Aristide, el cura rebelde, llegó a la presidencia en 1991. Duró pocos
meses. El gobierno de los Estados Unidos ayudó a derribarlo, se lo
llevó, lo sometió a tratamiento y una vez reciclado lo devolvió, en
brazos de los marines, a la presidencia. Y otra vez ayudó a derribarlo,
en este año 2004, y otra vez hubo matanza. Y otra vez volvieron los
marines, que siempre regresan, como la gripe. Pero los expertos
internacionales son mucho más devastadores que las tropas invasoras.
País
sumiso a las órdenes del Banco Mundial y del Fondo Monetario, Haití
había obedecido sus instrucciones sin chistar.

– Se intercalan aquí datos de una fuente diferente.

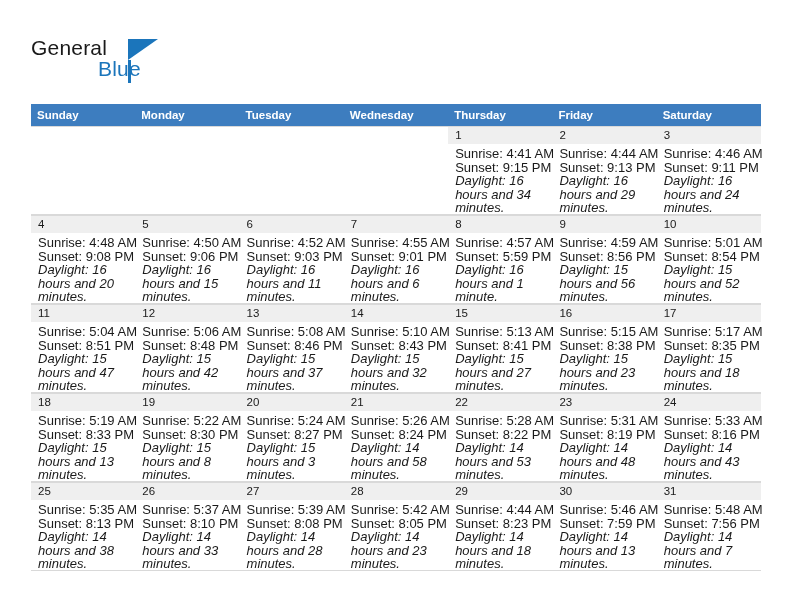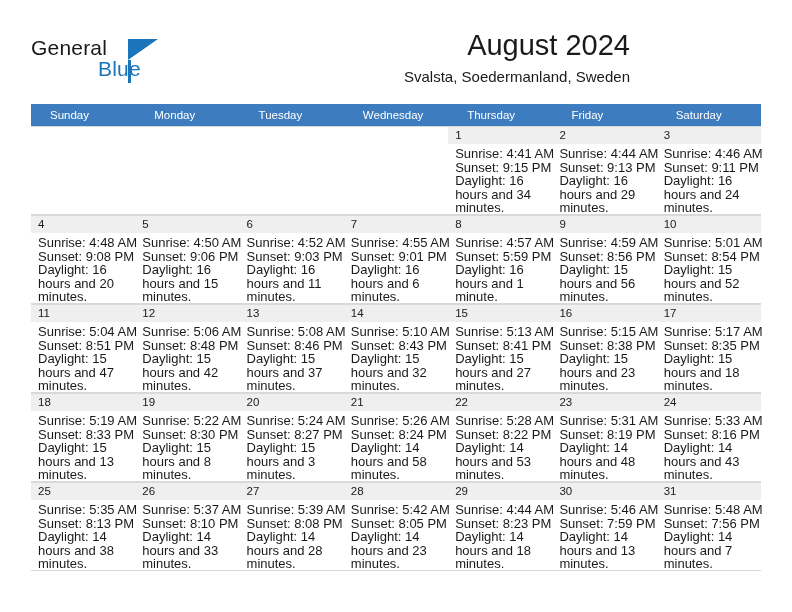--- a/index.html
+++ b/index.html
@@ -100,23 +100,23 @@
     left: 31px;
     top: 104px;
     width: 730px;
     border-collapse: collapse;
     table-layout: fixed;
   }
   .calendar th {
     background: #3d7dbf;
     color: #ffffff;
     font-size: 11.5px;
-    font-weight: normal;
+    font-weight: bold;
     text-align: left;
-    padding: 5px 0 5px 19px;
+    padding: 5px 0 5px 6px;
     height: 19px;
     box-sizing: border-box;
     border: none;
   }
   .calendar td {
     vertical-align: top;
     padding: 0;
     height: 89px;
     box-sizing: border-box;
     border: none;
@@ -139,40 +139,36 @@
     color: #1a1a1a;
     line-height: 13px;
   }
   .cell-body {
     padding: 3px 6px 0 7px;
     font-size: 13px;
     line-height: 13.5px;
     color: #1a1a1a;
   }
   .cell-body div { white-space: nowrap; }
-  .cell-body .wrapline { white-space: normal; }
+  .cell-body .wrapline { white-space: normal; font-style: italic; }
 </style>
 </head>
 <body>
 
 <div class="page">
 
   <div class="header">
 
     <div class="brand">
       <span class="brand-general">General</span>
       <span class="brand-tri"></span>
       <span class="brand-bar"></span>
       <span class="brand-blue">Blue</span>
     </div>
 
-    <div class="title-wrap">
-      <div class="cal-title">August 2024</div>
-      <div class="cal-subtitle">Svalsta, Soedermanland, Sweden</div>
-    </div>
 
   </div>
 
   <table class="calendar">
     <thead>
       <tr>
         <th>Sunday</th>
         <th>Monday</th>
         <th>Tuesday</th>
         <th>Wednesday</th>

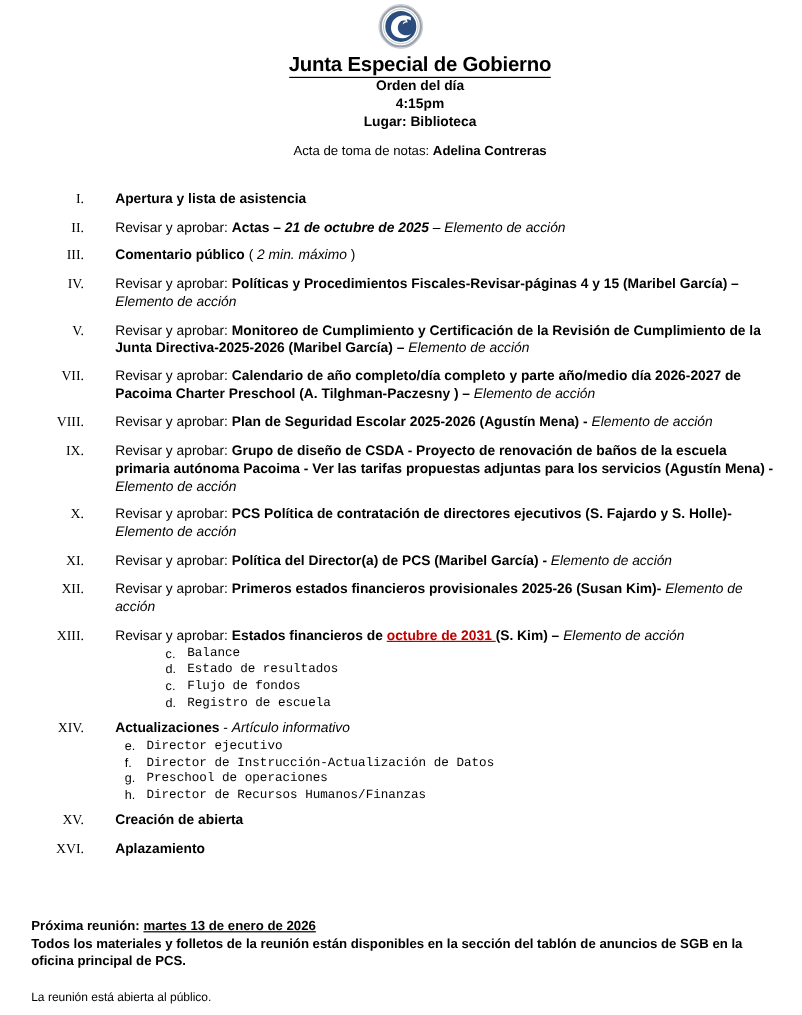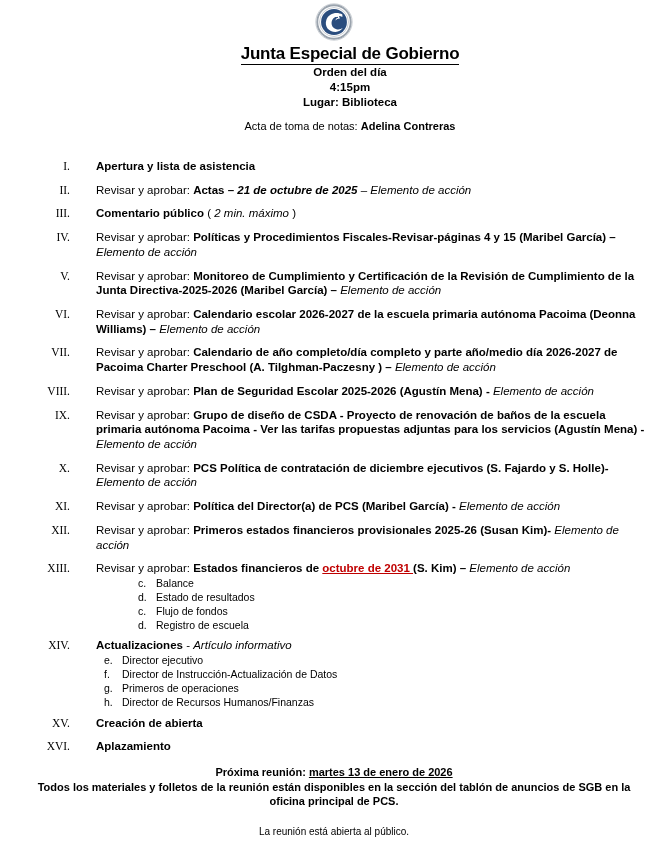--- a/index.html
+++ b/index.html
@@ -94,29 +94,28 @@
     display: flex;
     font-size: 10.5px;
     line-height: 1.32;
   }
   .sublist.indent-deep { padding-left: 42px; }
   .sublist.indent-shallow { padding-left: 8px; }
   .sub-letter {
     width: 18px;
     flex: 0 0 18px;
   }
-  .sub-text { flex: 1 1 auto; }
+  .sub-text { flex: 1 1 auto; font-family: Liberation Mono, monospace; }
 
   
   footer {
     position: absolute;
     left: 0;
     right: 0;
     bottom: 8px;
-    text-align: center;
     padding: 0 26px;
   }
   .foot-strong {
     font-size: 11px;
     font-weight: bold;
     line-height: 1.34;
   }
   .foot-next u { text-decoration: underline; }
   .foot-note {
     font-size: 10px;
@@ -195,28 +194,20 @@
 
   <div class="item">
     <div class="num">V.</div>
     <div class="body">
       <span>Revisar y aprobar:</span>
       <span class="b">Monitoreo de Cumplimiento y Certificación de la Revisión de Cumplimiento de la Junta Directiva-2025-2026 (Maribel García) –</span>
       <span class="i">Elemento de acción</span>
     </div>
   </div>
 
-  <div class="item">
-    <div class="num">VI.</div>
-    <div class="body">
-      <span>Revisar y aprobar:</span>
-      <span class="b">Calendario escolar 2026-2027 de la escuela primaria autónoma Pacoima (Deonna Williams) –</span>
-      <span class="i">Elemento de acción</span>
-    </div>
-  </div>
 
   <div class="item">
     <div class="num">VII.</div>
     <div class="body">
       <span>Revisar y aprobar:</span>
       <span class="b">Calendario de año completo/día completo y parte año/medio día 2026-2027 de Pacoima Charter Preschool (A. Tilghman-Paczesny ) –</span>
       <span class="i">Elemento de acción</span>
     </div>
   </div>
 
@@ -235,21 +226,21 @@
       <span>Revisar y aprobar:</span>
       <span class="b">Grupo de diseño de CSDA - Proyecto de renovación de baños de la escuela primaria autónoma Pacoima - Ver las tarifas propuestas adjuntas para los servicios (Agustín Mena) -</span>
       <span class="i">Elemento de acción</span>
     </div>
   </div>
 
   <div class="item">
     <div class="num">X.</div>
     <div class="body">
       <span>Revisar y aprobar:</span>
-      <span class="b">PCS Política de contratación de diciembre ejecutivos (S. Fajardo y S. Holle)-</span>
+      <span class="b">PCS Política de contratación de directores ejecutivos (S. Fajardo y S. Holle)-</span>
       <span class="i">Elemento de acción</span>
     </div>
   </div>
 
   <div class="item">
     <div class="num">XI.</div>
     <div class="body">
       <span>Revisar y aprobar:</span>
       <span class="b">Política del Director(a) de PCS (Maribel García) -</span>
       <span class="i">Elemento de acción</span>
@@ -306,21 +297,21 @@
         <div class="subitem">
           <span class="sub-letter">e.</span>
           <span class="sub-text">Director ejecutivo</span>
         </div>
         <div class="subitem">
           <span class="sub-letter">f.</span>
           <span class="sub-text">Director de Instrucción-Actualización de Datos</span>
         </div>
         <div class="subitem">
           <span class="sub-letter">g.</span>
-          <span class="sub-text">Primeros de operaciones</span>
+          <span class="sub-text">Preschool de operaciones</span>
         </div>
         <div class="subitem">
           <span class="sub-letter">h.</span>
           <span class="sub-text">Director de Recursos Humanos/Finanzas</span>
         </div>
       </div>
     </div>
   </div>
 
   <div class="item">

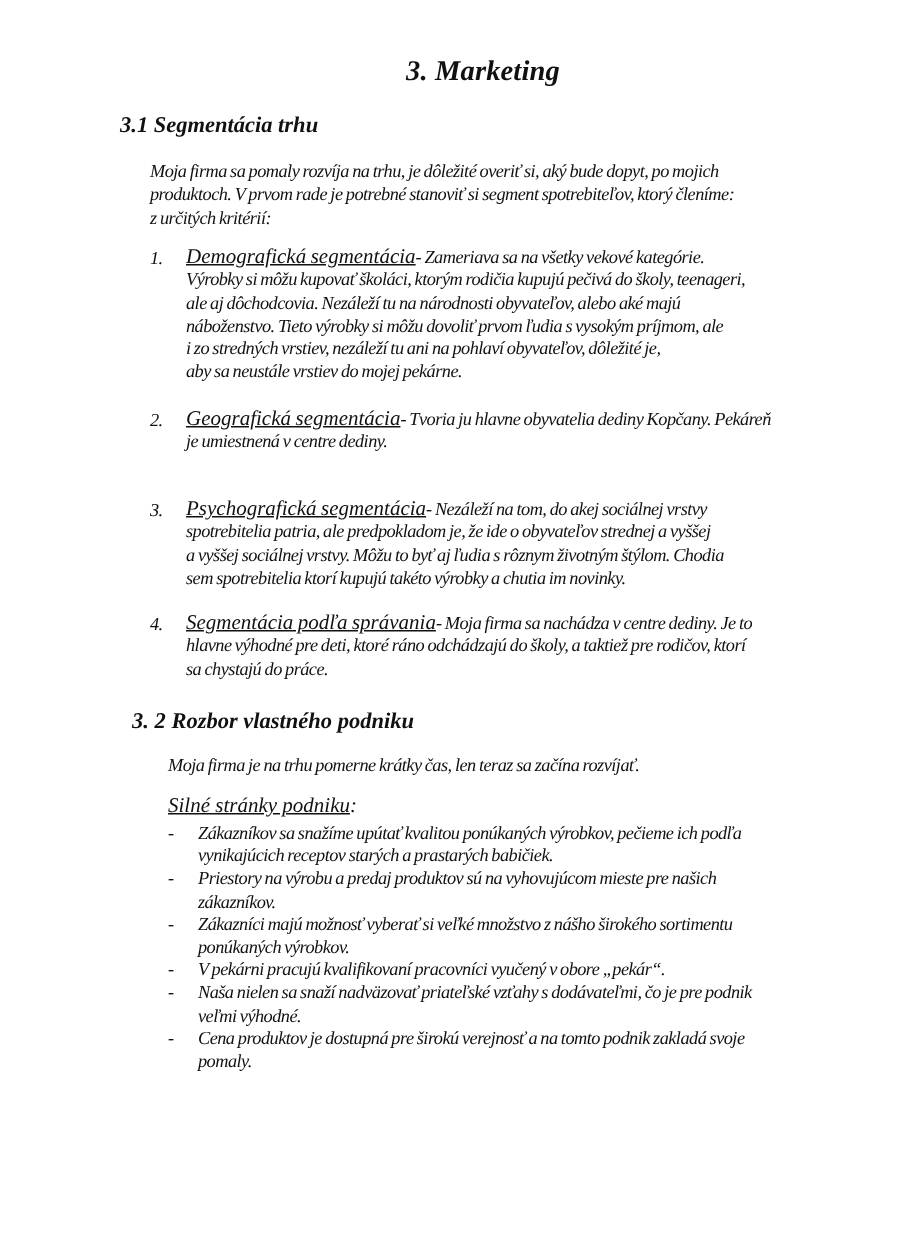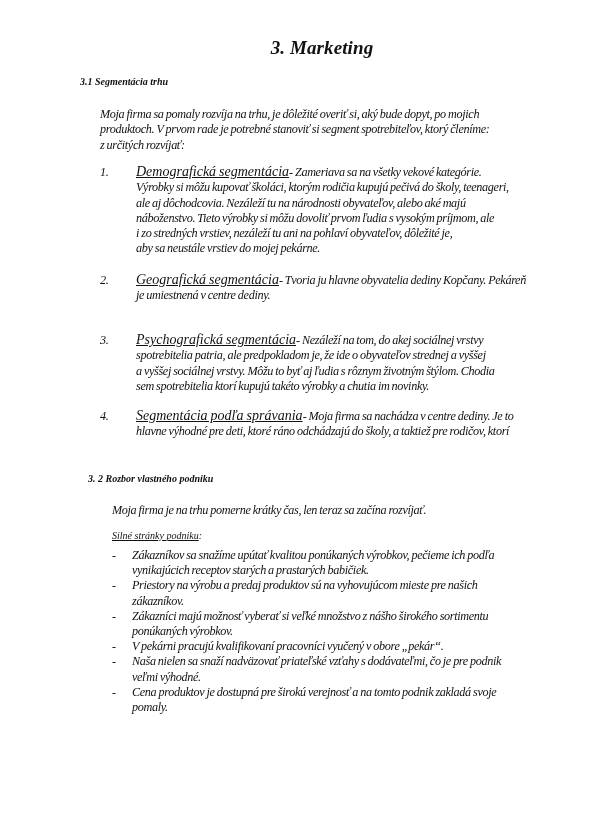--- a/index.html
+++ b/index.html
@@ -25,21 +25,21 @@
       top: 37px;
       left: 0; width: 612px;
       text-align: center;
       font-weight: bold;
       font-size: 19px;
       letter-spacing: 0.1px;
     }
     .h2 {
       position: absolute;
       font-weight: bold;
-      font-size: 10px;
+      font-size: 15px;
     }
     .para {
       position: absolute;
       font-size: 12.2px;
       line-height: 15.3px;
       letter-spacing: -0.35px;
       word-spacing: -0.5px;
     }
     .item {
       position: absolute;
@@ -49,33 +49,33 @@
       line-height: 15.3px;
       letter-spacing: -0.35px;
       word-spacing: -0.5px;
     }
     .item .num {
       position: absolute;
       left: 0;
       top: 1px;
     }
     .item .body {
-      margin-left: 36px;
+      margin-left: 24px;
     }
     .item .term {
       font-size: 14px;
       text-decoration: underline;
       text-underline-offset: 1px;
       letter-spacing: 0;
     }
     .subhead {
       position: absolute;
       left: 96px;
       top: 530px;
-      font-size: 10px;
+      font-size: 14px;
     }
     .subhead .u {
       text-decoration: underline;
       text-underline-offset: 1px;
     }
     .bullets {
       position: absolute;
       left: 96px;
       top: 548px;
       width: 470px;
@@ -101,21 +101,21 @@
 
 <div class="page">
 
   <div class="h1">3. Marketing</div>
 
   <div class="h2" style="left:64px; top:76px;">3.1 Segmentácia trhu</div>
 
   <div class="para" style="left:84px; top:107px; width:480px;">
     <div>Moja firma sa pomaly rozvíja na trhu, je dôležité overiť si, aký bude dopyt, po mojich</div>
     <div>produktoch. V prvom rade je potrebné stanoviť si segment spotrebiteľov, ktorý členíme:</div>
-    <div>z určitých rozvíjať:</div>
+    <div>z určitých kritérií:</div>
   </div>
 
   <div class="item" style="top:164px;">
     <span class="num">1.</span>
     <div class="body">
       <div><span class="term">Demografická segmentácia</span><span>- Zameriava sa na všetky vekové kategórie.</span></div>
       <div>Výrobky si môžu kupovať školáci, ktorým rodičia kupujú pečivá do školy, teenageri,</div>
       <div>ale aj dôchodcovia. Nezáleží tu na národnosti obyvateľov, alebo aké majú</div>
       <div>náboženstvo. Tieto výrobky si môžu dovoliť prvom ľudia s vysokým príjmom, ale</div>
       <div>i zo stredných vrstiev, nezáleží tu ani na pohlaví obyvateľov, dôležité je,</div>
@@ -139,20 +139,21 @@
       <div>a vyššej sociálnej vrstvy. Môžu to byť aj ľudia s rôznym životným štýlom. Chodia</div>
       <div>sem spotrebitelia ktorí kupujú takéto výrobky a chutia im novinky.</div>
     </div>
   </div>
 
   <div class="item" style="top:408px;">
     <span class="num">4.</span>
     <div class="body">
       <div><span class="term">Segmentácia podľa správania</span><span>-  Moja firma sa  nachádza v centre dediny. Je to</span></div>
       <div>hlavne výhodné pre deti, ktoré ráno odchádzajú do školy, a taktiež pre rodičov, ktorí</div>
+      <div>sa chystajú do práce.</div>
     </div>
   </div>
 
   <div class="h2" style="left:72px; top:473px;">3. 2  Rozbor vlastného podniku</div>
 
   <div class="para" style="left:96px; top:503px; width:470px;">Moja firma je na trhu pomerne krátky čas, len teraz sa začína rozvíjať.</div>
 
   <div class="subhead"><span class="u">Silné stránky podniku</span><span>:</span></div>
 
   <ul class="bullets">

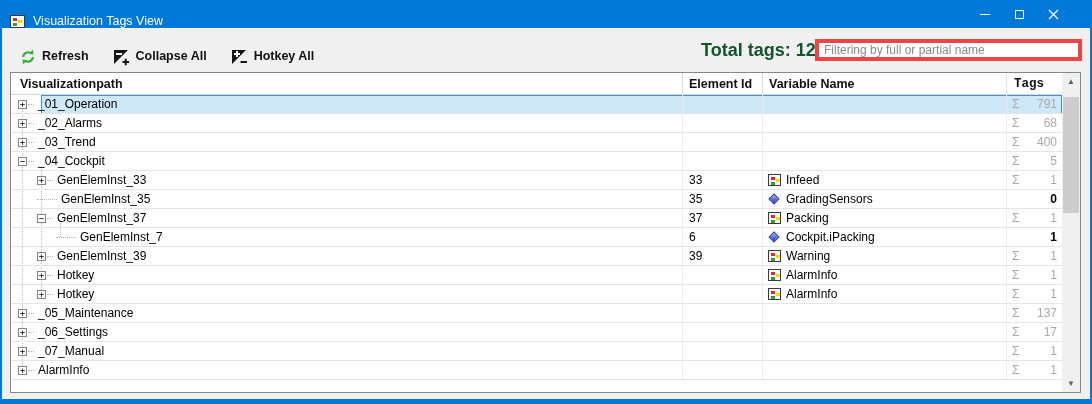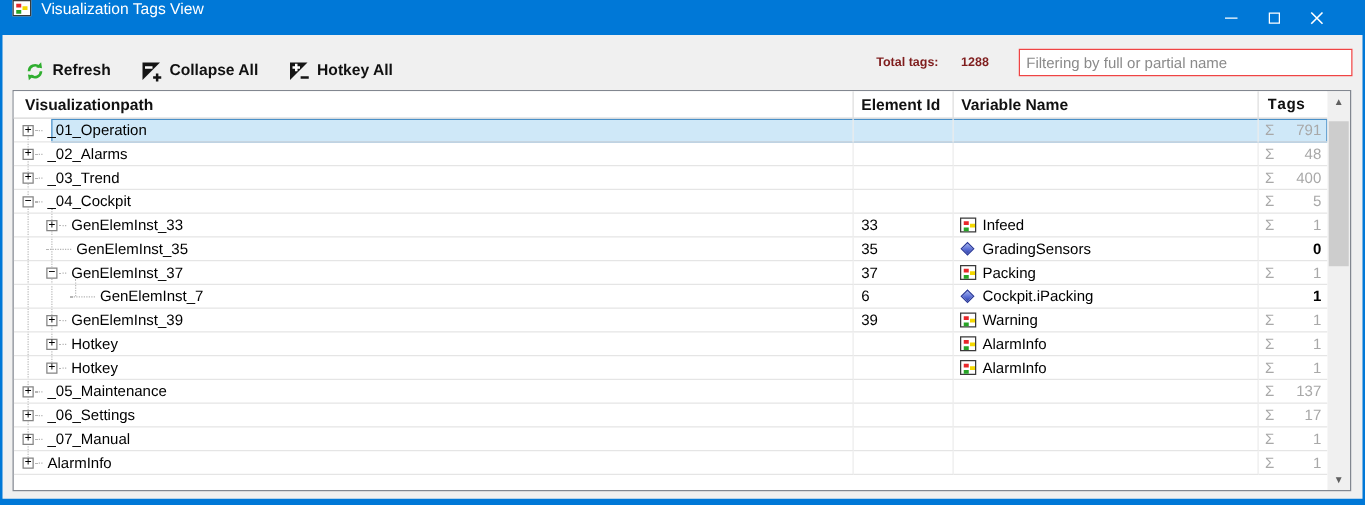--- a/index.html
+++ b/index.html
@@ -8,21 +8,21 @@
 
   .window { position:relative; width:1092px; height:404px; background:#f0f0f0; overflow:hidden; }
 
   
   .edge { position:absolute; background:#0078d7; }
   .edge.left  { left:0; top:0; bottom:0; width:2px; }
   .edge.right { right:0; top:0; bottom:0; width:2px; }
   .edge.bottom{ left:0; right:0; bottom:0; height:5px; }
 
   
-  .titlebar { position:absolute; left:0; top:0; right:0; height:28px; background:#0078d7; display:flex; align-items:flex-start; padding-left:10px; }
+  .titlebar { position:absolute; left:0; top:0; right:0; height:28px; background:#0078d7; display:flex; align-items:flex-end; padding-left:10px; }
   .title-text { color:#ffffff; font-size:12.5px; margin-left:8px; }
   .caption-buttons { position:absolute; right:22px; top:0; height:28px; display:flex; }
   .cap-btn { width:34px; height:28px; display:flex; align-items:center; justify-content:center; }
   .min-glyph { width:10px; height:1px; background:#fff; }
   .max-glyph { width:9px; height:9px; border:1px solid #fff; }
 
   
   .visu-icon { position:relative; width:15px; height:13px; background:#fff; border:1px solid #3a3a3a; display:inline-block; flex:0 0 auto; }
   .visu-icon .sq { position:absolute; width:4px; height:3px; }
   .visu-icon .sq.r { left:2px; top:2px;  background:#e8262a; }
@@ -33,23 +33,23 @@
   
   .tag-icon { width:8px; height:8px; margin:0 3px 0 2px; flex:0 0 auto;
     background:linear-gradient(135deg,#9fb0f0 0%,#5b6fd6 55%,#2c3fa8 100%);
     transform:rotate(45deg); border:1px solid #2b3a9a; }
 
   
   .toolbar { position:absolute; left:2px; right:2px; top:28px; height:44px; display:flex; align-items:center; padding-left:12px; }
   .tb-btn { display:flex; align-items:flex-start; gap:6px; padding:4px 6px; cursor:default;margin-top:14px; }
   .tb-btn + .tb-btn { margin-left:12px; }
   .tb-label { font-size:12.5px; font-weight:600; color:#111; white-space:nowrap; }
-  .total-tags { position:absolute; left:699px; top:0; height:44px; display:flex; align-items:center; gap:18px;
-    font-size:10px; font-weight:600; color:#7f1d1d; }
-  .filter-input { position:absolute; left:813px; top:11px; width:267px; height:22px; border:1px solid #ef4444;
+  .total-tags { position:absolute; left:699px; top:0; height:44px; display:flex; align-items:center; gap:5px;
+    font-size:18px; font-weight:600; color:#14532d; }
+  .filter-input { position:absolute; left:813px; top:11px; width:267px; height:22px; border:4px solid #ef4444;
     background:#fff; font-family:"Liberation Sans",sans-serif; font-size:12px; color:#222; padding:0 5px; outline:none; }
   .filter-input::placeholder { color:#8a8a8a; opacity:1; }
 
   
   .tree-control { position:absolute; left:10px; top:72px; width:1071px; height:321px; background:#ffffff; border:1px solid #828790; }
 
   .grid-header { position:absolute; left:0; top:0; height:22px; width:calc(100% - 18px); display:flex; background:#ffffff; }
   .hcell { height:22px; display:flex; align-items:center; font-size:12.5px; font-weight:600; color:#111;
     border-right:1px solid #dedede; border-bottom:1px solid #d6d6d6; }
   .hcell.c-path { width:672px; padding-left:9px; }
@@ -192,21 +192,21 @@
       <span class="dash"></span>
       <span>_02_Alarms</span>
     </div>
     <div class="cell c-eid"></div>
     <div class="cell c-var">
 
       <span></span>
     </div>
     <div class="cell c-tags">
       <span class="sigma">Σ</span>
-      <span class="tags-count">48</span>
+      <span class="tags-count">68</span>
     </div>
   </div>
         <div class="row">
     <div class="cell c-path">
       <span class="indent" style="width: 0px;"></span>
       <span class="expander">+</span>
       <span class="dash"></span>
       <span>_03_Trend</span>
     </div>
     <div class="cell c-eid"></div>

Le pagaron negándole el
pan y la sal. Le congelaron los créditos, a pesar de que había
desmantelado el Estado y había liquidado todos los aranceles y
subsidios que protegían la producción nacional. Los campesinos
cultivadores de arroz, que eran la mayoría, se convirtieron en mendigos
o balseros. Muchos han ido y siguen yendo a parar a las profundidades
del mar Caribe, pero esos náufragos no son cubanos y raras veces
aparecen en los diarios. Ahora Haití importa todo su arroz desde los
Estados Unidos, donde los expertos internacionales, que son gente
bastante distraída, se han olvidado de prohibir los aranceles y
subsidios que protegen la producción nacional.
En la frontera
donde termina la República Dominicana y empieza Haití, hay un gran
cartel que advierte: El mal paso. Al otro lado, está el infierno negro.
Sangre y hambre, miseria, pestes. En ese infierno tan temido, todos son
escultores. Los haitianos tienen la costumbre de recoger latas y
fierros viejos y con antigua maestría, recortando y martillando, sus
manos crean maravillas que se ofrecen en los mercados populares. Haití
es un país arrojado al basural, por eterno castigo de su dignidad. Allí
yace, como si fuera chatarra. Espera las manos de su gente.